How Short-Term Memory Compares at Ages
Introduction
Storage, encoding, and retrieval entail the three stages of memory. Memory storage forms include long-term memory, short-term memory, and sensory memory. The sensory memory enables a person to retain an impression of sensory data immediately after the cease of the primary stimulus (Oberauer, Lewandowsky, Awh, Brown, Conway, Cowan & Ma, 2018). Short-term memory, on the other hand, stores information for a short period and can hold onto seven items of data at once. Long-term memory holds information for longer periods. Therefore, short-term memory involves a brain system that stores and manages data temporarily needed to perform complex cognitive issues like reasoning, understanding, and learning. The memory helps in the initiation, selection, and termination of data-processing function s like storing, encoding, and retrieving information. The paper seeks to how short-term memory compares with age.

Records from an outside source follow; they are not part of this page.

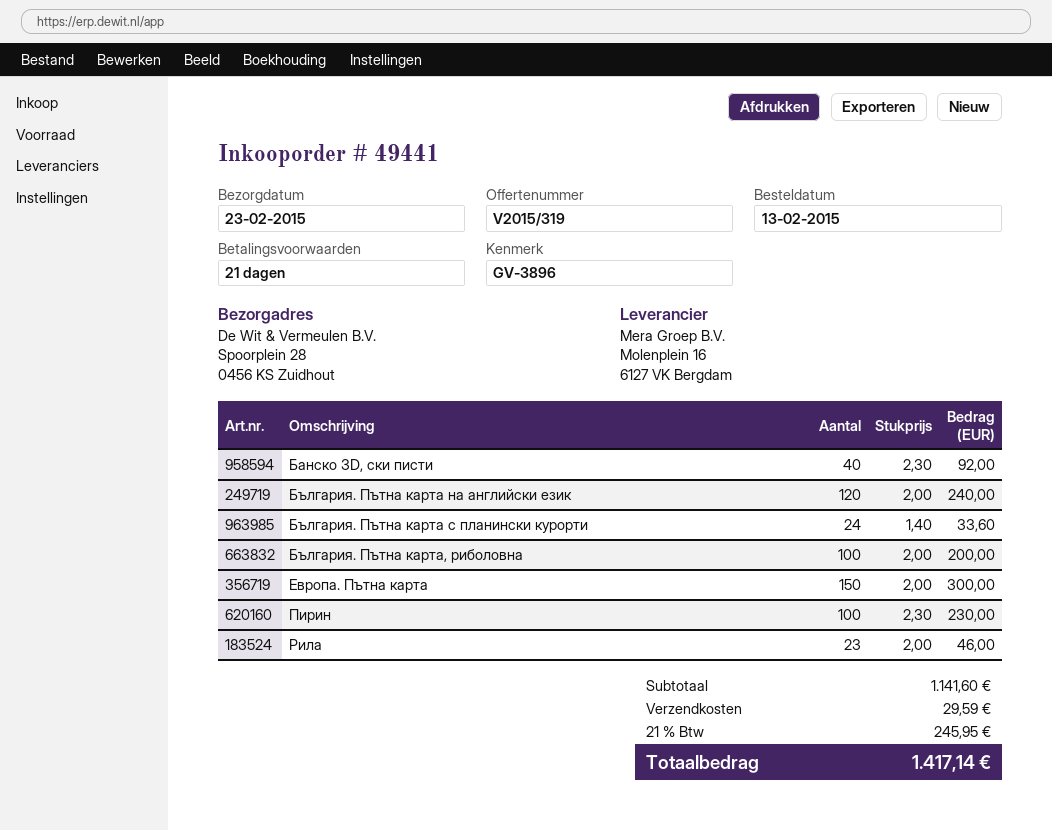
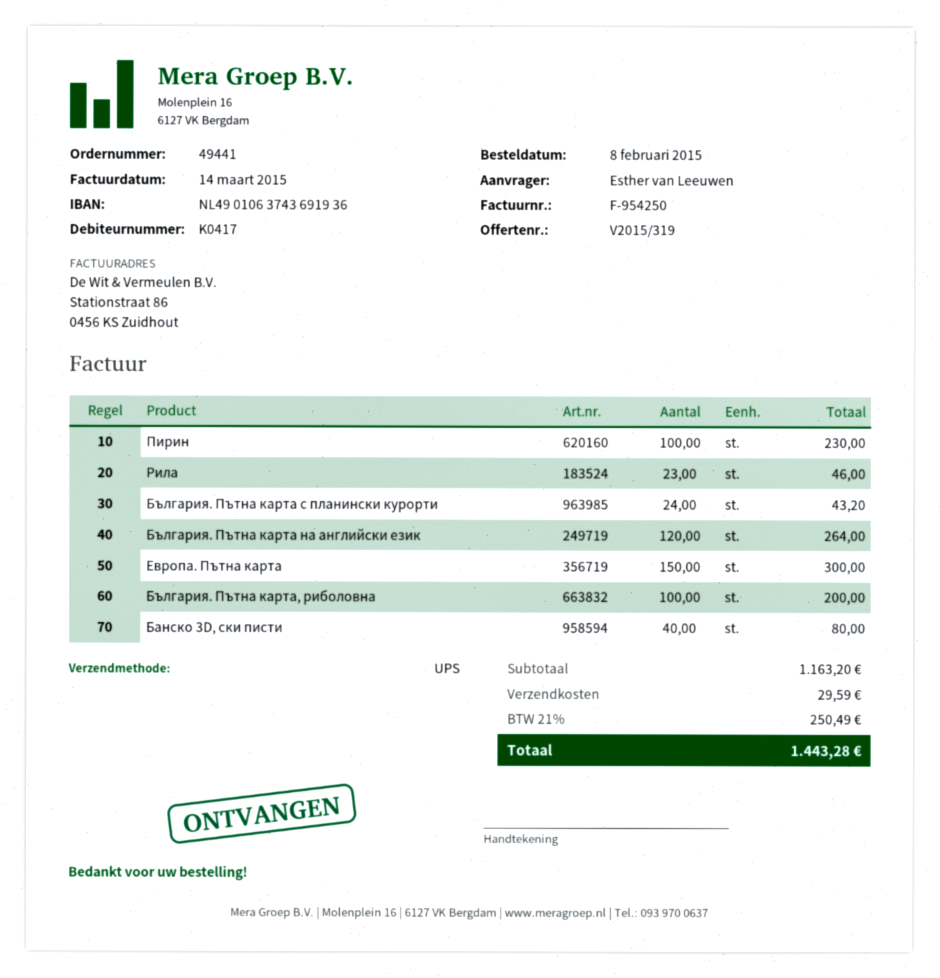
order date: 2015-02-13 -> 2015-02-08
Банско 3D, ски писти: 40 for 92.00 -> 40 for 80.00
България. Пътна карта на английски език: 120 for 240.00 -> 120 for 264.00
България. Пътна карта с планински курорти: 24 for 33.60 -> 24 for 43.20
subtotal: 1141.60 -> 1163.20
tax: 21% = 245.95 -> 21% = 250.49
total: 1417.14 -> 1443.28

There is no available evidence to support the increased loss of memory among children aged between 0 and 15 years than among older individuals between the ages of 25 and 65 years old (Oberauer et al., 2018). Previous studies indicate similar retention of information among children aged 0 and 15 years. Among individuals aged 25, 45, and 65, the rate of retention of memories increases with age. Available evidence indicates that short-term memory among the ages of 25 and 45 increases because individuals could rehearse in between the retention interval hence generating an equal recall on each interval.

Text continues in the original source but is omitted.